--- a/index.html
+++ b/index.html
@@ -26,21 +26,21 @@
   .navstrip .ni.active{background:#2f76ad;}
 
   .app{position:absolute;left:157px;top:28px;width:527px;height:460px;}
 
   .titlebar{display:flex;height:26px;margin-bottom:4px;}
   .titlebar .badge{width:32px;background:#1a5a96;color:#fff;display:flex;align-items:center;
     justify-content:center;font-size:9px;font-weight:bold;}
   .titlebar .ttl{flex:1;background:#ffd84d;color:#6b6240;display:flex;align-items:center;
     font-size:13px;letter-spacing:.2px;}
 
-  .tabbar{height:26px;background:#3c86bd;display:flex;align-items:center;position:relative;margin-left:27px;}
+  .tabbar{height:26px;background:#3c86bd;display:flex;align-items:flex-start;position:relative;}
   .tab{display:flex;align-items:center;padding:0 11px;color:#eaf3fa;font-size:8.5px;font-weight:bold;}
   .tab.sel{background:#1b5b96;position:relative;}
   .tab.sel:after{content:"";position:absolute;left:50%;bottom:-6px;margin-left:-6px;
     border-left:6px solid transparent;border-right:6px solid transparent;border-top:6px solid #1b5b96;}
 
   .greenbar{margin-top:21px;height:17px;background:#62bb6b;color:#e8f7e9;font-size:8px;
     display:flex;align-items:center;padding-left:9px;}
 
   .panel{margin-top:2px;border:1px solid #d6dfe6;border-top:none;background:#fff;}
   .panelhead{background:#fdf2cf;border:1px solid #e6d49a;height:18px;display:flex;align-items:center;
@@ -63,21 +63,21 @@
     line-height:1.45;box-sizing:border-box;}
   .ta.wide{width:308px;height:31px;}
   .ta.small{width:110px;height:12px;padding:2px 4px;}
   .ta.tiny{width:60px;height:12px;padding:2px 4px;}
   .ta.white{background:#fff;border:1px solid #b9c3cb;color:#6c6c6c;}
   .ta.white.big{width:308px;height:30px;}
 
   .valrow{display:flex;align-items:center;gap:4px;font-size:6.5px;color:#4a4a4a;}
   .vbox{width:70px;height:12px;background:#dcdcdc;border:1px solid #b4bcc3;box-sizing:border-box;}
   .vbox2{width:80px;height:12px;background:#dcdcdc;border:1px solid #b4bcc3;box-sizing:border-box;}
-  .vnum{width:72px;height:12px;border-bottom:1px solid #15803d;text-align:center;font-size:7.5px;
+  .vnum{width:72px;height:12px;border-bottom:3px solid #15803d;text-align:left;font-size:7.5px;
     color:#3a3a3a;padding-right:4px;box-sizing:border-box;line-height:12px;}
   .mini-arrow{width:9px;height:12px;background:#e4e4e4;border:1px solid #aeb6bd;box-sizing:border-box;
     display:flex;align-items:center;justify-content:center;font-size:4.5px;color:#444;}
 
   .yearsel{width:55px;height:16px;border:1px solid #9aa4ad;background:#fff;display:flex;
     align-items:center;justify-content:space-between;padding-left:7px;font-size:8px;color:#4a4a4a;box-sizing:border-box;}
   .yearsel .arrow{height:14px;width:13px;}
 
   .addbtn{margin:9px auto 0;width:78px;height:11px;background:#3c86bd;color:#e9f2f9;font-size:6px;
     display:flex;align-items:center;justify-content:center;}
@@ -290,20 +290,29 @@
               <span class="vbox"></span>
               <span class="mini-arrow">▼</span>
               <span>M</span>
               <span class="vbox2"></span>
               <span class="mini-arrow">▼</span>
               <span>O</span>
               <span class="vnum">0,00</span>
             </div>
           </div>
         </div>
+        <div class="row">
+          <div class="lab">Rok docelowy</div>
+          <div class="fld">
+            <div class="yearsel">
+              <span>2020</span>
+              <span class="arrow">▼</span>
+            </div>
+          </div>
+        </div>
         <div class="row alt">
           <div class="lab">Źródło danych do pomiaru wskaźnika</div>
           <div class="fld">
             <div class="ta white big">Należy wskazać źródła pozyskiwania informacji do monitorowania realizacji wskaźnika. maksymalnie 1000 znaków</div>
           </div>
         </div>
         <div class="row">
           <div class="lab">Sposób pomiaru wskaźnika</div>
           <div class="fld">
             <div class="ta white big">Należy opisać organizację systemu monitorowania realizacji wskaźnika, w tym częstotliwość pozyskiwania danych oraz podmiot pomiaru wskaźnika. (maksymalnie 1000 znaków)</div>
--------------------------------
- Assignment: Work out how many lines above contain the word "maksymalnie". Give only the number.

- Output for this exercise: 2